> **EXERCISE INSTRUCTIONS**:
This exercise calls for retyping every line below exactly, with the images omitted.

> **PROVIDED INFORMATION**:
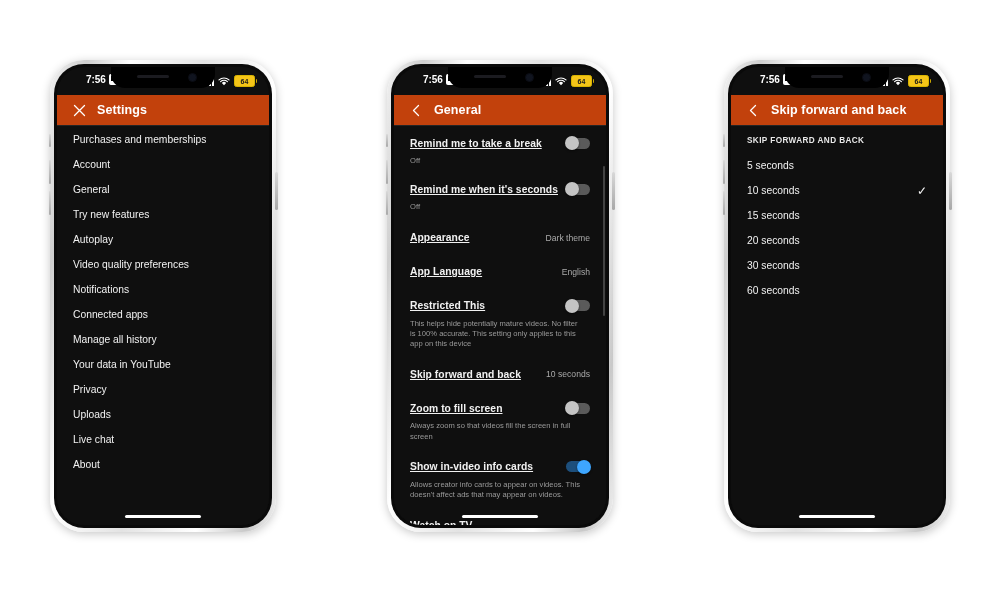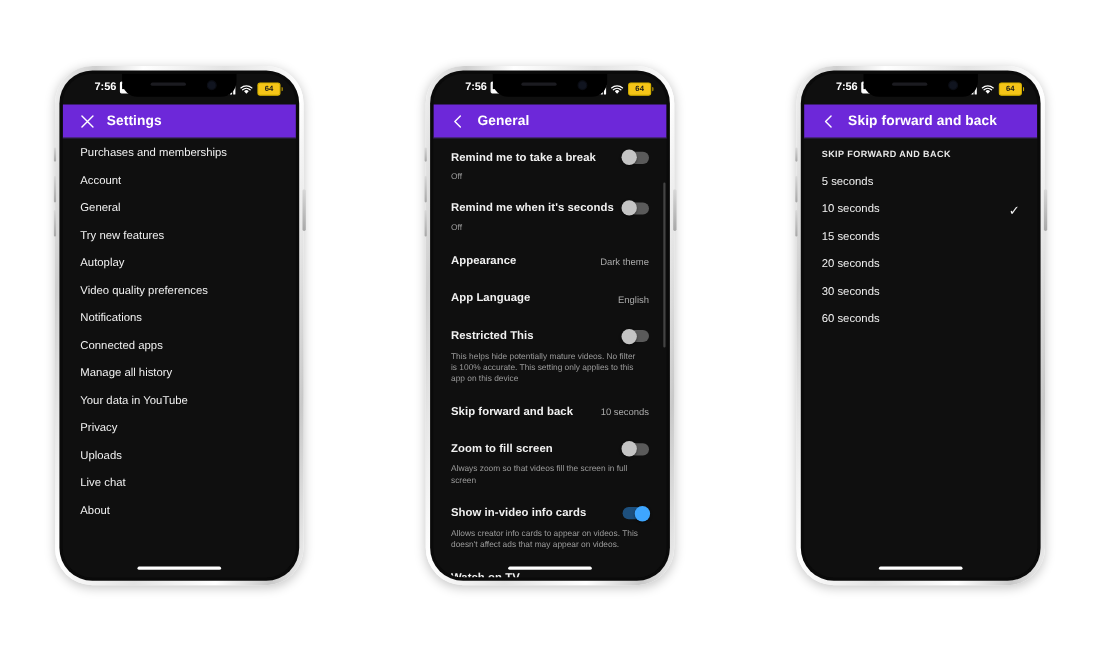--- a/index.html
+++ b/index.html
@@ -167,21 +167,21 @@
   }
 
   
   .app-header {
     position: relative;
     height: 30px;
     display: flex;
     align-items: center;
     padding-left: 14px;
     border-bottom: 1px solid #242424;
-    background: #6d28d9;
+    background: #c2410c;
   }
   .hdr-icon {
     width: 17px; height: 17px;
     flex: 0 0 auto;
     display: flex;
     align-items: center;
     justify-content: center;
     color: #ffffff;
     margin-right: 9px;
     cursor: pointer;
@@ -219,20 +219,21 @@
     justify-content: space-between;
     padding: 0 16px;
     min-height: 22px;
     cursor: pointer;
   }
   .set-label {
     font-size: 10.3px;
     color: #f1f1f1;
     font-weight: bold;
     letter-spacing: 0.05px;
+    text-decoration: underline;
   }
   .set-label.plain { font-weight: bold; }
   .set-value {
     font-size: 8.6px;
     color: #aaaaaa;
   }
   .set-sub {
     font-size: 7.6px;
     color: #9a9a9a;
     padding: 2px 16px 0 16px;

> **RESPONSE BELOW**:
--- a/index.html
+++ b/index.html
@@ -167,21 +167,21 @@
   }
 
   
   .app-header {
     position: relative;
     height: 30px;
     display: flex;
     align-items: center;
     padding-left: 14px;
     border-bottom: 1px solid #242424;
-    background: #6d28d9;
+    background: #c2410c;
   }
   .hdr-icon {
     width: 17px; height: 17px;
     flex: 0 0 auto;
     display: flex;
     align-items: center;
     justify-content: center;
     color: #ffffff;
     margin-right: 9px;
     cursor: pointer;
@@ -219,20 +219,21 @@
     justify-content: space-between;
     padding: 0 16px;
     min-height: 22px;
     cursor: pointer;
   }
   .set-label {
     font-size: 10.3px;
     color: #f1f1f1;
     font-weight: bold;
     letter-spacing: 0.05px;
+    text-decoration: underline;
   }
   .set-label.plain { font-weight: bold; }
   .set-value {
     font-size: 8.6px;
     color: #aaaaaa;
   }
   .set-sub {
     font-size: 7.6px;
     color: #9a9a9a;
     padding: 2px 16px 0 16px;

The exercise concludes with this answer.